On Tuesday (4/13/21), the FDA and the CDC paused the use of Johnson & Johnson’s (J&J) single-dose COVID-19 vaccine at federal sites and have also urged states to halt giving the vaccine. The pause is based on reports of cerebral venous sinus thrombosis in combination with thrombocytopenia. The disorder causes rare and severe blood clots that are occurring among individuals within 2 weeks of receiving the J&J dose. There have been 6 reports of women between the ages of 18 and 48 developing the disorder. So far, 1 woman has died and a second has been hospitalized in critical condition. To date, 7.2 million doses of the J&J vaccine have been administered in the United States.
On Wednesday (4/14/21), the CDC’s Advisory Committee on Immunization Practices (ACIP) met and declined to change or offer additional recommendations regarding the current J&J COVID-19 vaccine pause. Based on the results of Wednesday’s meeting, no additional Federal government guidance on lifting the pause is forthcoming at this time.
Several ACIP panel members stated the need for more complete evidence to justify voting on the measure, while other panelists cited concerns that a continued indefinite pause would be detrimental to ensuring the country’s equitable vaccine rollout. The ACIP panel did decide to meet in the near future to vote, likely in the next week.
According to the CDC, as of 4/13/2021, a total of 245 million doses have been delivered and 192 million doses have been administered. This accounts for; 22.7% of the total population, 29.1% of those over 18 years of age and 62.5% of those over 65 years of age being fully vaccinated.
One in three COVID-19 survivors, in a retrospective, cohort study of more 230,000 patients, were diagnosed with a neurological or psychiatric outcome within 6 months of infection. The study found a “robust” link between COVID-19 and a neurological and psychiatric sequelae diagnosis such as dementia, Parkinson’s, stroke and anxiety disorder. The risks were highest among patients who had severe COVID-19, including those who required hospitalization or experienced “delirium and other altered mental states” when they were ill. Additional studies are needed to corroborate and explain initial study findings.
Budesonide – Early treatment with the asthma drug budesonide has been shown in a large study to shorten COVID-19 recovery time in patients older than age 50.
COVID Long-term Effects – Individuals in a Swedish study reported long-term effects post mild COVID-19. Of those who had COVID-19 previously, 26% had at least one moderate to severe symptom that lasted more than two months and 11% had a minimum of one symptom that negatively impacted work, social, or home life for at least 8 months.
Breakthrough COVID – SARS-CoV-2 infection post vaccination is rare, but not entirely unexpected. No COVID-19 vaccine with an FDA EUA is 100% effective at preventing infection. Though the exact number of breakthrough cases to date is unknown, states reporting cases show a 0.01% incidence rate.
Pfizer – Released an updated analysis of their COVID-19 vaccine which found high efficacy and no serious safety concerns for up to 6 months following the second dose. The vaccine is effective in preventing severe disease: 100% and and 95.3% as defined by the CDC and FDA, respectively.
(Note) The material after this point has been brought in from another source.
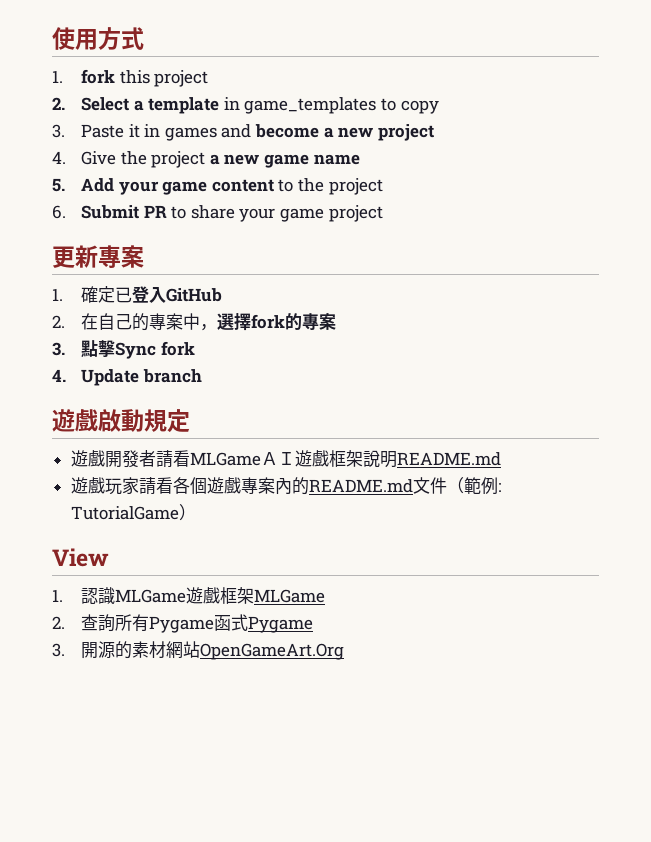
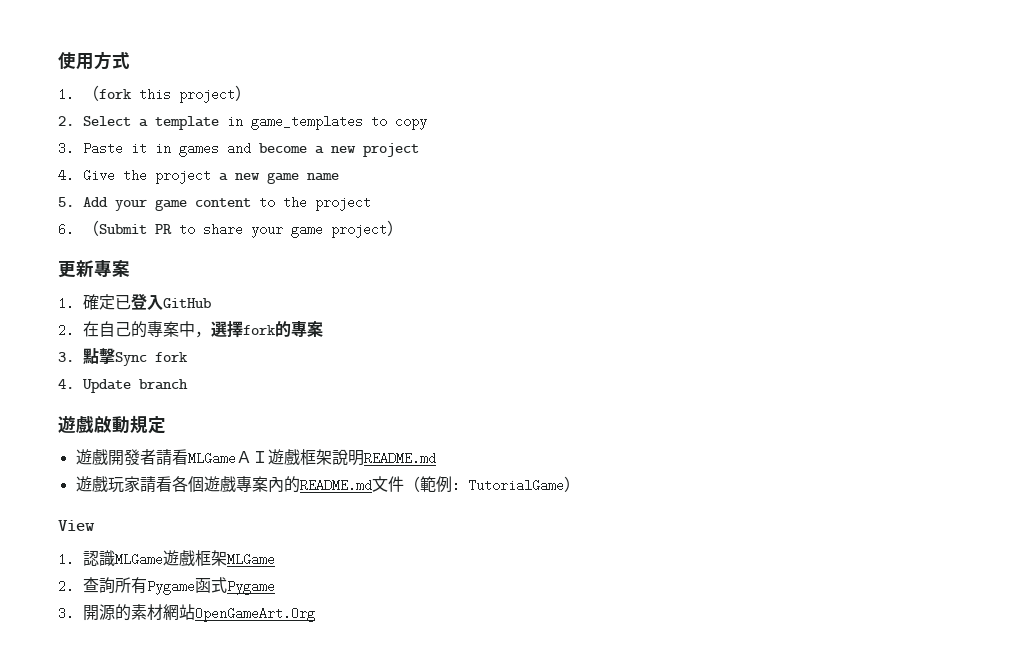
(63, 76) none -> [82,85,99,101] （
(209, 78) none -> [234,85,251,101] ）
(66, 212) none -> [82,220,99,236] （
(383, 213) none -> [386,220,403,236] ）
It was also reported as 100% effective in preventing cases in South Africa, where the B.1.351 lineage is prevalent.
Moderna – Researchers tested the Moderna vaccine against the Californian variant in a lab and found it to less susceptible but still generated effective protection.
US Army – a vaccine developed by the US Army begins human testing at Walter Reed Army Institute of Research. If effective, the Army likely would seek to join with a drug company to further test and develop the vaccine.
NDV-HXP-S – A new low-cost COVID-19 vaccine, NDV-HXP-S is the first in clinical trials to use an innovative molecular design that could create more potent antibodies compared to existing vaccines. NDV-HXP-S can be mass-produced in chicken eggs, similar to how influenza vaccines are made. The initial phase of trials will end in July.
A team of researchers has discovered that blood taken from children before the pandemic had a higher frequency of B cells that could bind to SARS-CoV-2 than adult blood did, even though they had never been exposed to this novel virus. This research is still in the early stages, but it could go some way to explain why children seem to fare a lot better than adults when it comes to falling ill with COVID-19.
To address issues related to face coverings and masks currently available and to accelerate the development of the next generation of masks, the Biomedical Advanced Research and Development Authority and the National Institute for Occupational Safety and Health have partnered to launch the Mask Innovation Challenge.
The Mask Innovation Challenge seeks innovative and effective designs for mass-producible, low-cost-per-use devices to be worn by the general public. Masks should provide protection from respiratory disease pathogens. Users should be able to put them on and wear them without extensive fitting procedures or complicated user instructions.
Cash prizes will be awarded. Up to ten winners will be eligible to receive up to $10,000 each for the first design phase and up to five winners will be selected to split a total $400,000 prize purse.